Lossiness submitting timestamped custom metrics

jodylent commented 2 months ago

Expected Behavior

Repeated calls to lambda_metric should result in metric emission for the entire lifespand of an execution context

Actual Behavior

We are seeing lost metric points when submitting explicitly timestamped custom metrics via the Datadog Lambda Layer for Python.

This behavior is reproducible with a simple Lambda Function:

@datadog_lambda_wrapper
def main(event, context, *args, **kwargs):

    now = int(time.time())
    lambda_metric("jltest.foo", 1, timestamp=now)
    lambda_metric("jltest.foo", 1, timestamp=now)
    lambda_metric("jltest.foo", 1, timestamp=now)
    return now

Invoking the above Function a dozen times in succession, results in a dozen invocations to a single execution context, and thus a single instance of ThreadStatsWriter

The resulting metrics show several jltest.foo emissions, followed by several "lost" metrics, despite continued invocation metrics from the DD Extension.

DD Notebook Screenshot (collapsed)

![screenshot](https://github.com/user-attachments/assets/ec93242c-32a5-4887-8bbb-56900db953f9)

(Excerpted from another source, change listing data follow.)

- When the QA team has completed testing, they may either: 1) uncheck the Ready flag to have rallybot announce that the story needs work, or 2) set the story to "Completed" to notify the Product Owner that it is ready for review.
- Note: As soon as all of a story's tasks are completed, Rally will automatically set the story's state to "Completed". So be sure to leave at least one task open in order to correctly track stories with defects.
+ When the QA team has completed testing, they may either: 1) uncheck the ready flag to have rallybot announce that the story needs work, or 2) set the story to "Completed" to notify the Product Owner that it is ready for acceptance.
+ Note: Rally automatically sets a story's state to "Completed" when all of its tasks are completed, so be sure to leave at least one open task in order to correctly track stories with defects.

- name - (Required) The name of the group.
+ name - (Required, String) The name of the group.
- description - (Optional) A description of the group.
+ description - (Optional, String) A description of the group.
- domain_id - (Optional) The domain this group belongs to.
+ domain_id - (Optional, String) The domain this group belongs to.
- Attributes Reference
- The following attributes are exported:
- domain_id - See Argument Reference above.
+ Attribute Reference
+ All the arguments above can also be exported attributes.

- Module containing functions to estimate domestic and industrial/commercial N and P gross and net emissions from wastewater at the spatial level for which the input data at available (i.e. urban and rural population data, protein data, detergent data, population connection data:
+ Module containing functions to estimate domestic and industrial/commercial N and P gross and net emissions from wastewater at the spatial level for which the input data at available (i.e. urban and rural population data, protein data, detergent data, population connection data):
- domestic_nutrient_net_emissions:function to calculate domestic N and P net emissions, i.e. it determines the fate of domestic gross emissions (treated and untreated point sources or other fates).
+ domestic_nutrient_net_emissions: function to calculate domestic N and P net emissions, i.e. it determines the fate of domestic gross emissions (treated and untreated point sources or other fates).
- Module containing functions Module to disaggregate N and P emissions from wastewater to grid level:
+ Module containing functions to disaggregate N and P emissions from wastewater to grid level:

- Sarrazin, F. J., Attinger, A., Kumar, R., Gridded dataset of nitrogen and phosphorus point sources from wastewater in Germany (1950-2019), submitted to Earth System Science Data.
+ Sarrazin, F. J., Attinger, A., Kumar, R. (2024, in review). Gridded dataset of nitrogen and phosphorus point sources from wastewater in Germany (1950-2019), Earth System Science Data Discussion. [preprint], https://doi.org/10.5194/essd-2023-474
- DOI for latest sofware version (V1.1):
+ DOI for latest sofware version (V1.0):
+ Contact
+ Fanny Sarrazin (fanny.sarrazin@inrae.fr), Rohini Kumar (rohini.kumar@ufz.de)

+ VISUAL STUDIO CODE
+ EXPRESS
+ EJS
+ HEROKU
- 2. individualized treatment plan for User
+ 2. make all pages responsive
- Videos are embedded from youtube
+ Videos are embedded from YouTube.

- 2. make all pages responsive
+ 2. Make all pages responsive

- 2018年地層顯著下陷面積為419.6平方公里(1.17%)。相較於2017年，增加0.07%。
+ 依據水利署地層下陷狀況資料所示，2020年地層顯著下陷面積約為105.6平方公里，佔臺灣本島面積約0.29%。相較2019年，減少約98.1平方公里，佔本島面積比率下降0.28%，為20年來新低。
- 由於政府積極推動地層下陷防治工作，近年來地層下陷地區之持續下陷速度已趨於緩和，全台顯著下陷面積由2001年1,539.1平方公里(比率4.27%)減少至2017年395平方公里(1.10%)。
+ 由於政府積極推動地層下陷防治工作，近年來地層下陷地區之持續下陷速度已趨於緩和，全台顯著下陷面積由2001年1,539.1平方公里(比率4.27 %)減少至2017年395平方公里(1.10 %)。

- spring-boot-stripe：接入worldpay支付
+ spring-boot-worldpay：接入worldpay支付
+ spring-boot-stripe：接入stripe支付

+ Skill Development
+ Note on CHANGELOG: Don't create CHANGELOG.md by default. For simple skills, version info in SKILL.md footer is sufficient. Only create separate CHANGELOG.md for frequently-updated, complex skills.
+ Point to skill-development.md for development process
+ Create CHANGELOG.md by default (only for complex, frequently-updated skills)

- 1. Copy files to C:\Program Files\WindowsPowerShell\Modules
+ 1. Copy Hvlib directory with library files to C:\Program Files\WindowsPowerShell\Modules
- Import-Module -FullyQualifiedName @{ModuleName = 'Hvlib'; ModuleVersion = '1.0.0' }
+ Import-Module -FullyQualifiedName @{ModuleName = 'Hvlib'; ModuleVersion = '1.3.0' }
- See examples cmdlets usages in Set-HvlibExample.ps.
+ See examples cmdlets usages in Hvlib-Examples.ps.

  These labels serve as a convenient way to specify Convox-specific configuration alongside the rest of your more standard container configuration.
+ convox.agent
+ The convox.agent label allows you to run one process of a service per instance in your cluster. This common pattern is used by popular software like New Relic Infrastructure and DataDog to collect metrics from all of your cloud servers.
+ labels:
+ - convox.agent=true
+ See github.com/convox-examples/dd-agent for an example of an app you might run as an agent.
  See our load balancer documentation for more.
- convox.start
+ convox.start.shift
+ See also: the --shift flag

There is a corresponding notebook for the above screenshot, linked in a corresponding support ticket # 1857092 -- feel free to DM for additional details

Anecdotally, only 33 distribution points are emitted from the above code, though one would expect 3 * ${num invocations}, whether the Function is invoked a dozen times, twenty times, or even more.

Forcing the creation of a new execution context (e.g. by making a whitespace code change, or updating an env var) results in a NEW instance of ThreadStatsWriter, which emits the same number of metric points, before it too begins "flushing" unsent metrics.

Specifications

Datadog Lambda Layer version: arn:aws:lambda:us-east-1:464622532012:layer:Datadog-Python310:98
Python version: Discovered on Python3.10

Stacktrace

N/A -- DD logs seem "normal"

Detail / Steps to Reproduce the Problem

The Function used to reproduce the problem has the following handler and DD-provided Layers:

import time

from datadog_lambda.metric import lambda_metric
from datadog_lambda.wrapper import datadog_lambda_wrapper

@datadog_lambda_wrapper
def main(event, context, *args, **kwargs):
    """
    # Layer provides DD Python Libs
    arn:aws:lambda:us-east-1:464622532012:layer:Datadog-Python310:98

    # Extension provides serverless agent on UDP 8125
    arn:aws:lambda:us-east-1:464622532012:layer:Datadog-Extension:65
    """

    now = int(time.time())
    lambda_metric("jltest.foo", 1, timestamp=now)
    lambda_metric("jltest.foo", 1, timestamp=now)
    lambda_metric("jltest.foo", 1, timestamp=now)
    return now

Code Paths

The DD Layer's lambda_metric function normally emits metrics to a StatsDWriter (source) using the serverless extension.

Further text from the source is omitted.